Posture and Breathing
The muscles used for good posture are the same muscles used for proper respiration. Between the abdominal muscles, spine, and back muscles are the lungs, diaphragm and pelvic floor that support good breathing patterns. This is why posture is so important to proper breathing technique. You may have heard of chest breathing vs. belly breathing or diaphragmatic breathing. Your ability to breathe at an optimal level has a lot to do with lung capacity which is affected by the position of your diaphragm in relation to your rib cage and abdominal muscles.

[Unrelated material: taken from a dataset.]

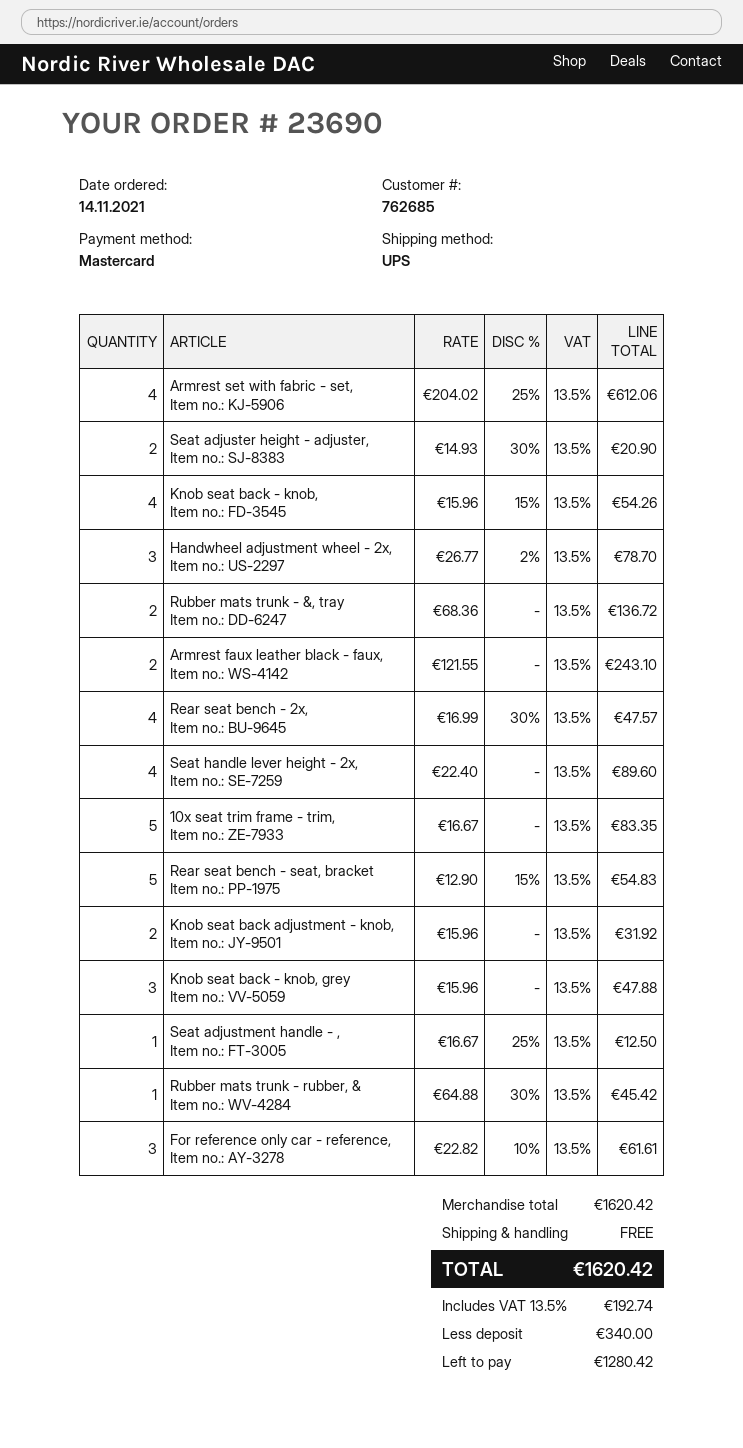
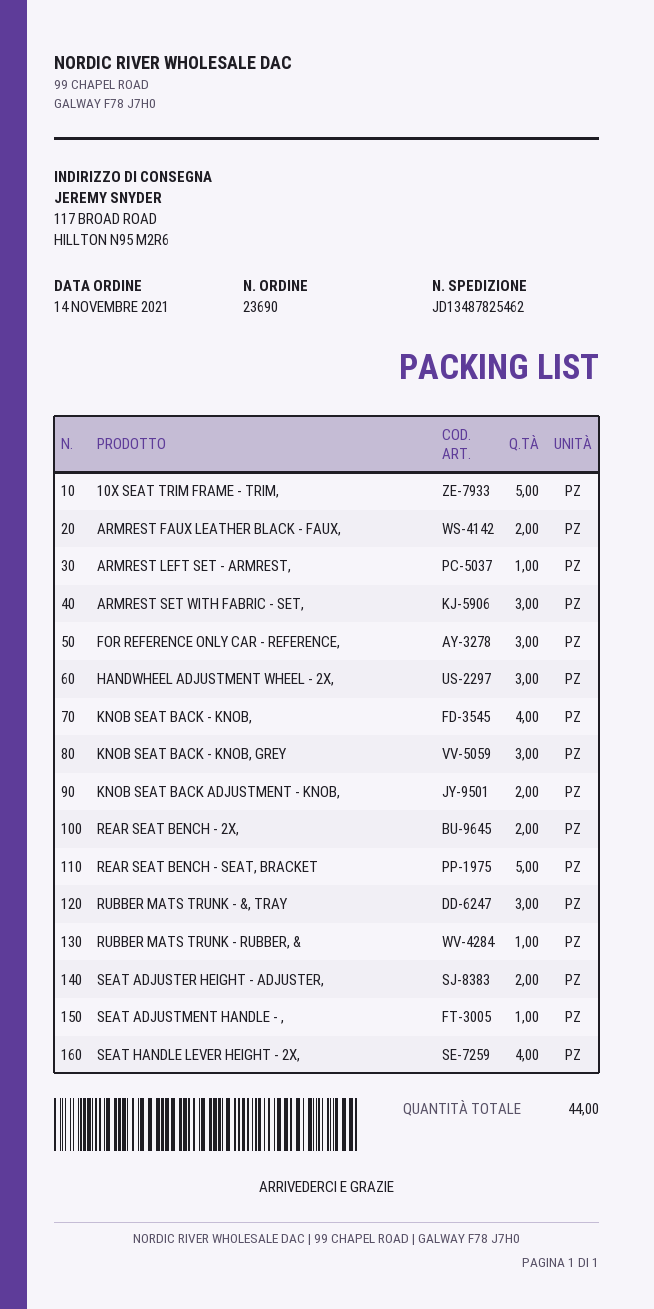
Armrest set with fabric - set,: 4 -> 3
Rubber mats trunk - &, tray: 2 -> 3
Rear seat bench - 2x,: 4 -> 2
ARMREST LEFT SET - ARMREST,: none -> 1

If you breathe from your chest, your breaths are shorter and more shallow which doesn’t use your entire lung capacity and could leave you feeling tired quicker than if you practiced belly breathing. Proper posture sets you up for breathing at an optimal level i.e. diaphragmatic breathing. Without good posture, you can’t maintain proper breathing patterns.

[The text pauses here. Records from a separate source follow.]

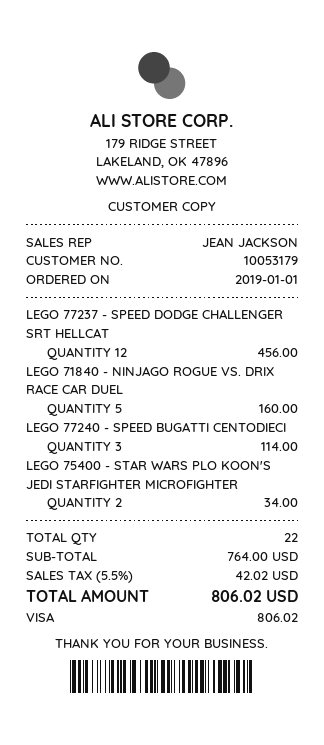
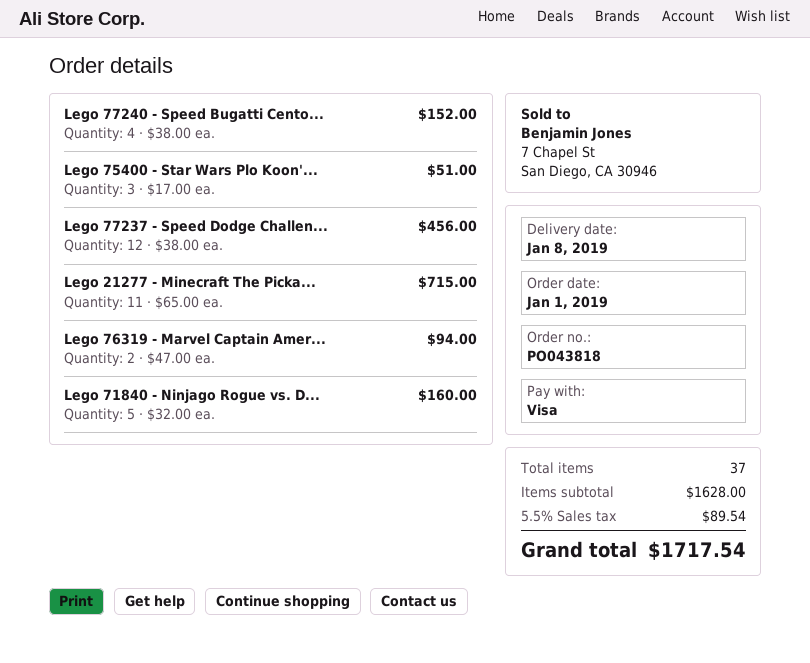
LEGO 77240 - SPEED BUGATTI CENTODIECI: 3 for 114.00 -> 4 for 152.00
LEGO 75400 - STAR WARS PLO KOON'S JEDI STARFIGHTER MICROFIGHTER: 2 for 34.00 -> 3 for 51.00
Lego 21277 - Minecraft The Picka...: none -> 11 for 715.00
Lego 76319 - Marvel Captain Amer...: none -> 2 for 94.00
total quantity: 22 -> 37
subtotal: 764.00 -> 1628.00
tax: 5.5% = 42.02 -> 5.5% = 89.54
total: 806.02 -> 1717.54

Cardio Machines and Posture
Even if you have good posture, it may be hard to maintain during certain exercises. Strangely enough, cardio machines like the elliptical, treadmill, bicycle, and stair climber are the hardest to maintain proper posture if you’re not consciously focusing on it. From speed, to incline, to seat height (when cycling), to changes in resistance, many people use poor posture such as hunching over, overstriding, looking down, or otherwise not staying upright on these machines. To be sure you’re getting the most out of your cardio workout, be sure not to sacrifice posture for anything else. A great exercise to practice good posture and alignment with proper breathing patterns is the 90/90 bridge with Ball and Balloon.
Mouth vs. Nasal Breathing
Many people breathe much faster than they should during exercise, or worse, they hold their breath frequently. It makes sense that less air enters your lungs with faster, more shallow breathing. Generally, people who breathe through their mouth have a harder time breathing deeply. Breathing through your nose however will allow you to breathe in more air, using more of your lung capacity, and thus take in more energy. Because it is a deeper breath, nasal breathing promotes belly breathing as opposed to chest breathing. As you master inhaling through your nose, incorporate slower deeper breaths. Studies show nasal breathers have better posture, too. To get the most energizing breaths into your body, breathe in and out through your nose. When you are cooling down or trying to slow your breath after a workout during stretching for example, breathing through your nose and out through your mouth is helpful.
The 3:2 Ratio
The last step to improving your breathing is balancing your inhale and exhale. Many experts employ a ratio to help you consciously control your breath. The 3:2 inhale-to-exhale ratio calls for inhaling for three steps and exhaling for two. So when you’re walking, cycling, or climbing stairs, try this technique to keep your breaths slow and under control. You may find it hard to do at first, as the slower breaths may slow your pace, but as you practice, you’ll get a rhythm and maintaining the 3:2 ratio will come as second nature.
What strategies do you use to stay conscious of your breathing during exercise?